── DATA TO EXAMINE
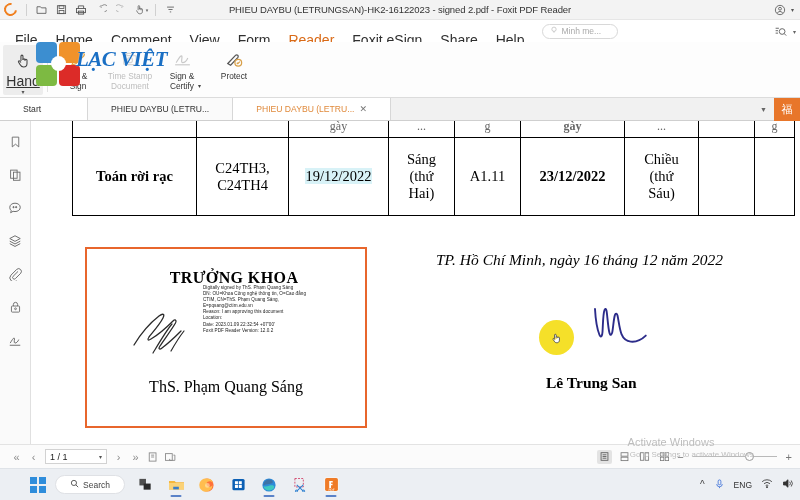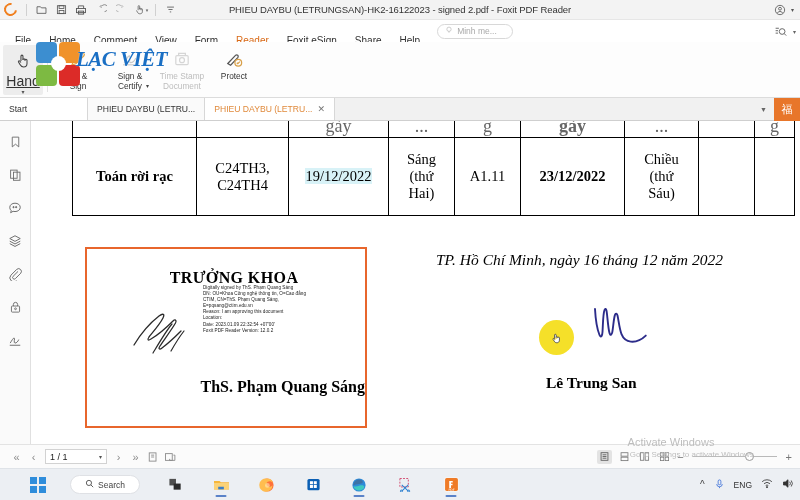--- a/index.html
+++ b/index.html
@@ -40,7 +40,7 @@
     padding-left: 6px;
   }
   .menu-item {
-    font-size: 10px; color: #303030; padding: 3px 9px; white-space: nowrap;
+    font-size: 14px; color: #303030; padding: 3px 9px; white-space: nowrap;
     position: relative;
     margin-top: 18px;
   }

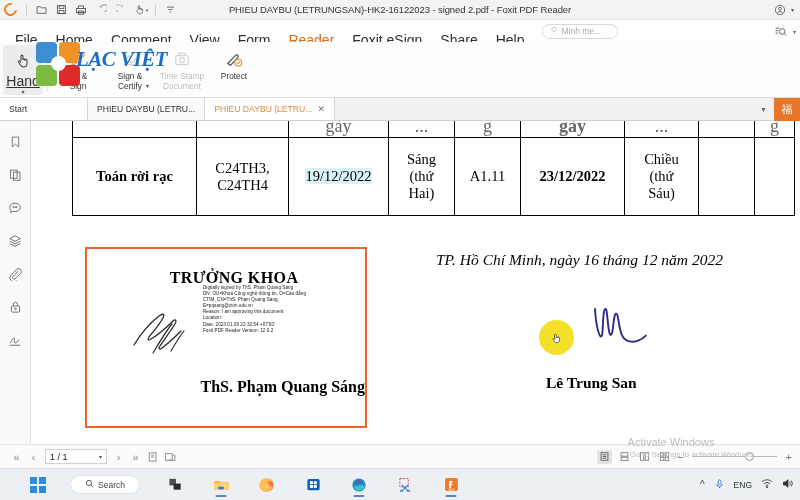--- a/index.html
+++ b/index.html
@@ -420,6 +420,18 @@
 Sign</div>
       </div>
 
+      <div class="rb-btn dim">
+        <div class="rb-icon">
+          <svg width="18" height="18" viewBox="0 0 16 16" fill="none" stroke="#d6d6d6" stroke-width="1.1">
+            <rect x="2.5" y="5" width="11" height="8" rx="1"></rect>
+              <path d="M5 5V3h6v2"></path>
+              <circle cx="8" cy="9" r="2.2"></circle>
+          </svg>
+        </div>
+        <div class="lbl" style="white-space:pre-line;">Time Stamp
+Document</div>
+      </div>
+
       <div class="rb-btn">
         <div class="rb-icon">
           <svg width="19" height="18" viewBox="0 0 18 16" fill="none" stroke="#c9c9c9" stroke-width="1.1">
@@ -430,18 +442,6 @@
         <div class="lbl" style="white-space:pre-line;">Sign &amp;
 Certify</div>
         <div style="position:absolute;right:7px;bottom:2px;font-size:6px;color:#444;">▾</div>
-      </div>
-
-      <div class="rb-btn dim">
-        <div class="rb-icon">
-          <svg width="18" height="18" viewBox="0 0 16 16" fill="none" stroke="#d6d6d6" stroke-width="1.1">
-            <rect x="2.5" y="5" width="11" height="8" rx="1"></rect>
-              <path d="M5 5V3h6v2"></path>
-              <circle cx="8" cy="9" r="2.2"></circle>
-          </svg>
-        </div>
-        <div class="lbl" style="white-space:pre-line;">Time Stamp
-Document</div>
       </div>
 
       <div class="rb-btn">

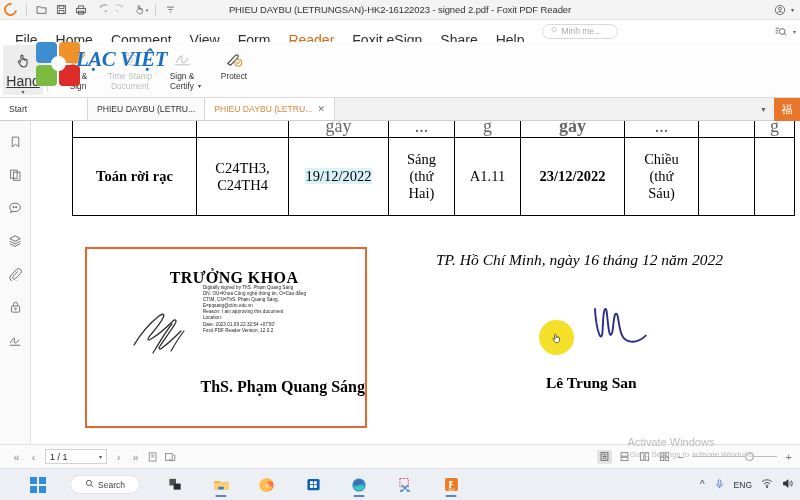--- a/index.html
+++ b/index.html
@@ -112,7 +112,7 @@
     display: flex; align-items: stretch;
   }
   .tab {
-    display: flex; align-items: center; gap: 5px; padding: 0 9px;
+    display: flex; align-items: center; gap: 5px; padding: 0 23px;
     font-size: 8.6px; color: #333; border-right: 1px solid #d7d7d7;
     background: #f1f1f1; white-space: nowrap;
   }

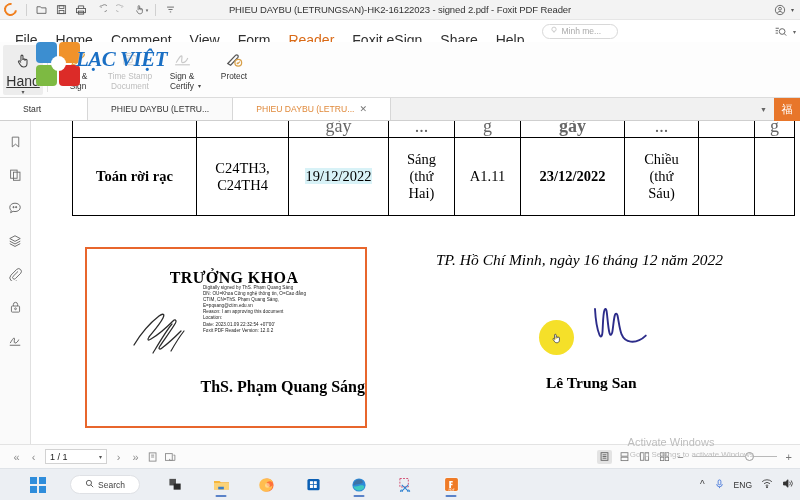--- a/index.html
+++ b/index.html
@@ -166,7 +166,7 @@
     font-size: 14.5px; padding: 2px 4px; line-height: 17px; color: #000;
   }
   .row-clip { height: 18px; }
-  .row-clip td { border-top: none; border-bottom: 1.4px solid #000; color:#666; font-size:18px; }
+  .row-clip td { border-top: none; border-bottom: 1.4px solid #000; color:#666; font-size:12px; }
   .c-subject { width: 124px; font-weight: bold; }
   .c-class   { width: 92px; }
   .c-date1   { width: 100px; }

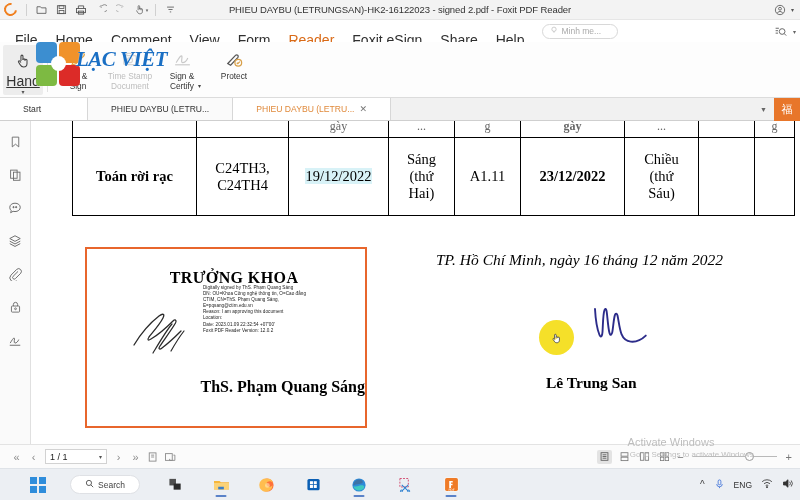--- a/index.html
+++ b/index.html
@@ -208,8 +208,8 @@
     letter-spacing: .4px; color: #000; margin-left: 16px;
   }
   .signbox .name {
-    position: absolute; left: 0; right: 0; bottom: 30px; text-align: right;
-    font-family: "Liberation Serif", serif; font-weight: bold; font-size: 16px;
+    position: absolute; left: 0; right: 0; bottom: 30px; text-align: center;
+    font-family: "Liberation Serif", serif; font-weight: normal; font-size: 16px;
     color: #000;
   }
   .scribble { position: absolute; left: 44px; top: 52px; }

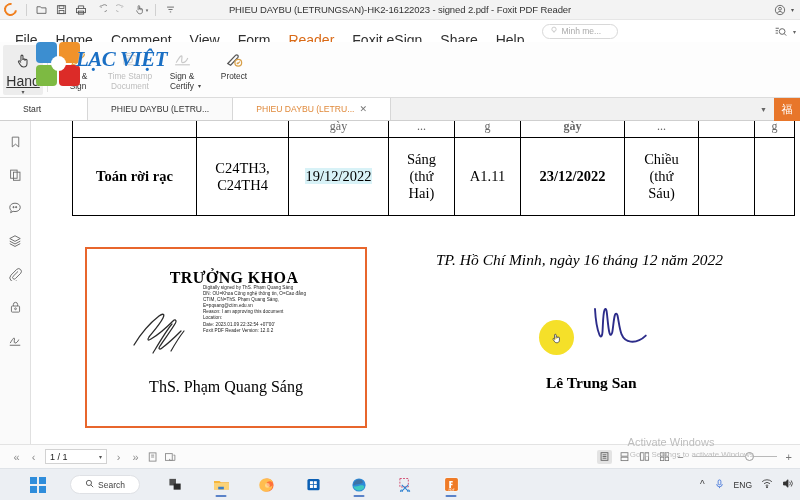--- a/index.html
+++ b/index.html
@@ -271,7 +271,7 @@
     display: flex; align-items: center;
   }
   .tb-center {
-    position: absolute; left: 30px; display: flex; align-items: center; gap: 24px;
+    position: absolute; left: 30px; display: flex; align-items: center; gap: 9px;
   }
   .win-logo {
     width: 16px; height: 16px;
────
── DATA TO EXAMINE
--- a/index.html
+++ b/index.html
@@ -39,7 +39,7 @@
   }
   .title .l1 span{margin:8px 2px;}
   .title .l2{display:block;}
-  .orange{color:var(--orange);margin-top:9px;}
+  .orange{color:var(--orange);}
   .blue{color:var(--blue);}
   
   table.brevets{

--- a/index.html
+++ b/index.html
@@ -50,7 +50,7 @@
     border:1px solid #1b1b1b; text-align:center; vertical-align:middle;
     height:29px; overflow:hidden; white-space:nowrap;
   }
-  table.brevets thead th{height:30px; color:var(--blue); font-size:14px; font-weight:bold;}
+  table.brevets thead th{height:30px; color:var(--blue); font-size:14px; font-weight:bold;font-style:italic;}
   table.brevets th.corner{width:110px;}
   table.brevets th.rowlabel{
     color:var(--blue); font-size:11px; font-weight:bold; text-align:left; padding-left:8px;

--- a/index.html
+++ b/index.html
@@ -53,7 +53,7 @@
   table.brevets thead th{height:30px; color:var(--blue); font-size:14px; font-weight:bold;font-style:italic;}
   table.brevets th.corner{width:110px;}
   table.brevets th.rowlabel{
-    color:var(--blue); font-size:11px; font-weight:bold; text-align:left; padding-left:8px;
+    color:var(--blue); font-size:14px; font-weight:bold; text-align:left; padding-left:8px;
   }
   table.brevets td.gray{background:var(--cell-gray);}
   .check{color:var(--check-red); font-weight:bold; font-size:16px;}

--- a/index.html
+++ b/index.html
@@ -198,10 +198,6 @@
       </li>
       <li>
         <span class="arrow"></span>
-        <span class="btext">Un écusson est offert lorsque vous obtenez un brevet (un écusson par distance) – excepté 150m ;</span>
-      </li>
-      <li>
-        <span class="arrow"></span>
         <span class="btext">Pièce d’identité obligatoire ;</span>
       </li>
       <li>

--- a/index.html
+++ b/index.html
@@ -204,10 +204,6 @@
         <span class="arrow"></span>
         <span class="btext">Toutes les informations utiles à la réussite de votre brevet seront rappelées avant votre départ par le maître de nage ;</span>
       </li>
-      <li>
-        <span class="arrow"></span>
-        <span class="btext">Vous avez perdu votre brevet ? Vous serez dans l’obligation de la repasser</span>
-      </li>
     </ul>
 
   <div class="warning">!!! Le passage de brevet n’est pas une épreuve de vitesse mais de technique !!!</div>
────
## INSTRUCTIONS FOR THE TASK
Going through the entries above, tally each line that has the word "flex". Answer with the number only.

## FINISHED TASK
6